El 20 de febrero (es decir, el cuarto día del Tet), el clima en el barrio de Sa Pa (Lao Cai) oscilaba entre 11 y 15 grados C.
Desde temprano en la mañana, el área de la estación de teleférico de Fansipan ya estaba llena de gente haciendo cola. Muchas familias, grupos de jóvenes con trajes brillantes, sosteniendo banderas nacionales, esperaban ansiosamente el viaje para conquistar la cima más alta de Indochina.
El ambiente es animado con risas y conversaciones, el sonido de las cámaras pulsando continuamente cuando todos quieren capturar el momento de principios de año de pie en medio de un mar de nubes flotantes.


El Sr. Nguyen Van Hung (turista de Hanoi) compartió: "He estado en Sa Pa muchas veces, pero la primera vez que subí a Fansipan fue durante el Tet. Estar de pie en la cima de una montaña alta, mirando hacia el mar de nubes blancas, me siento muy orgulloso y sagrado. Esta es realmente una experiencia memorable en los primeros días del nuevo año".
Muchos turistas de las provincias centrales y del sur también aprovechan las vacaciones de Tet para venir a Sa Pa. Para ellos, el viaje para conquistar Fansipan no es solo un viaje turístico, sino también una forma significativa de comenzar el nuevo año.
La Sra. Tran Thi My Linh, una turista de la ciudad de Ho Chi Minh, dijo: "Mi familia voló a Hanoi y luego tomó un tren a Lao Cai, y luego se trasladó a Sa Pa. Aunque el camino es largo, cuando pusimos un pie en la cima de Fansipan, toda la fatiga desapareció. El aire fresco y el paisaje majestuoso nos conmovieron mucho".

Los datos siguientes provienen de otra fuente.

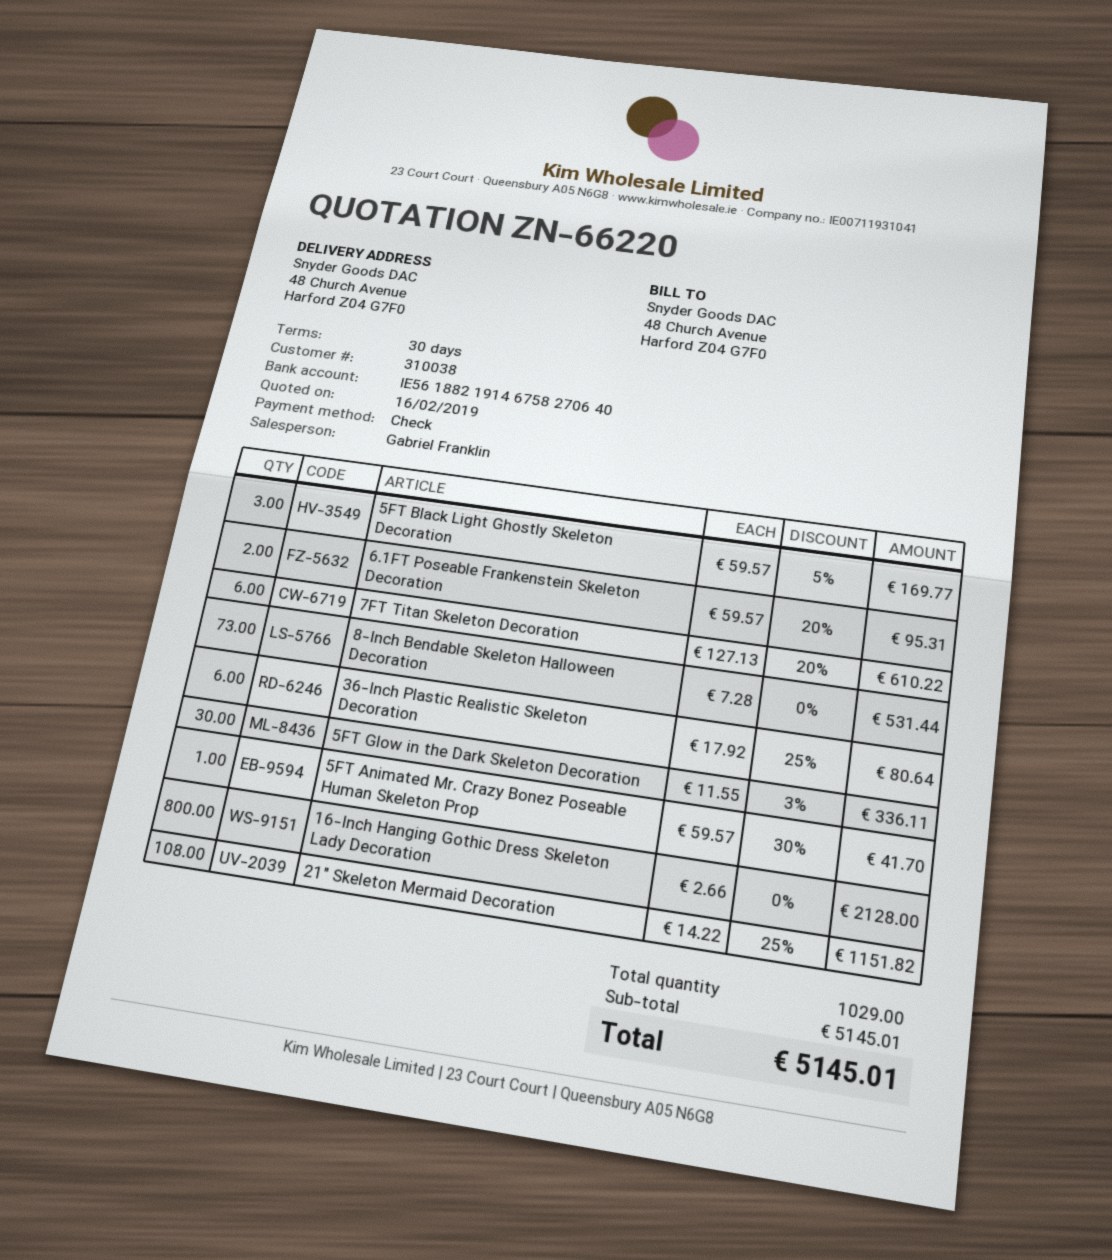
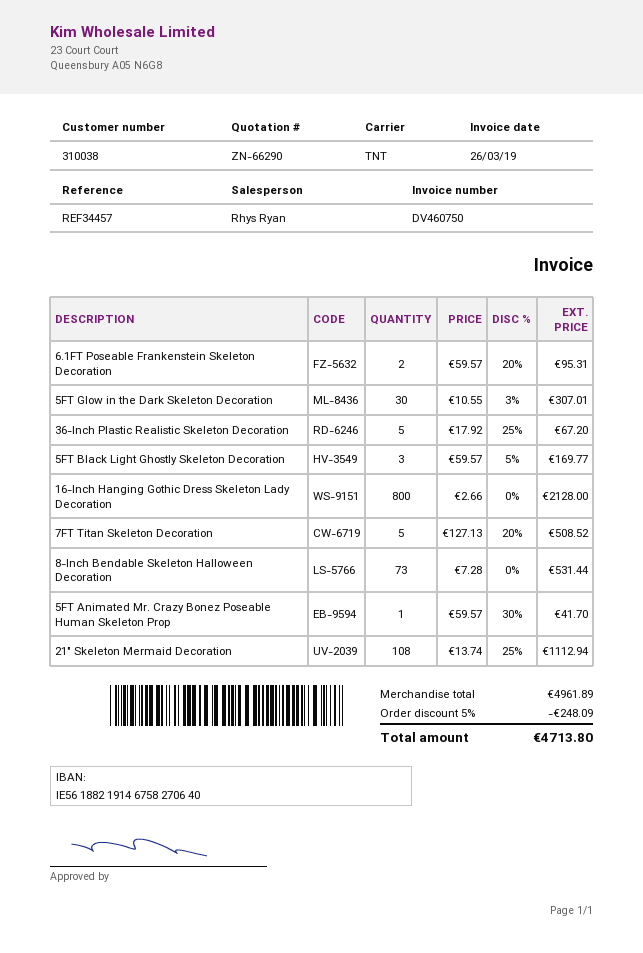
quote number: ZN-66220 -> ZN-66290
sales rep: Gabriel Franklin -> Rhys Ryan
7FT Titan Skeleton Decoration: 6 x 127.13 - 20% = 610.22 -> 5 x 127.13 - 20% = 508.52
36-Inch Plastic Realistic Skeleton Decoration: 6 x 17.92 - 25% = 80.64 -> 5 x 17.92 - 25% = 67.20
5FT Glow in the Dark Skeleton Decoration: 30 x 11.55 - 3% = 336.11 -> 30 x 10.55 - 3% = 307.01
21" Skeleton Mermaid Decoration: 108 x 14.22 - 25% = 1151.82 -> 108 x 13.74 - 25% = 1112.94
subtotal: 5145.01 -> 4961.89
discount: none -> 5% = 248.09
total: 5145.01 -> 4713.80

Para muchos jóvenes, conquistar el "techo de Indochina" en los primeros días de la primavera tiene un significado especial, como un deseo de un año nuevo fuerte, superando todos los desafíos.
El Sr. Lê Minh Tuấn (turista de Hải Phòng) dijo: "Al principio de año, escalar Fansipan es como establecer metas para conquistar nuevas alturas en la vida. Cuando estoy en la cima de la montaña, siento que tengo más motivación para un buen año de trabajo y estudio".






Muchos turistas no pudieron ocultar su sorpresa al admirar el mar de nubes blancas y el aire frío característico de Sa Pa al comienzo de la primavera.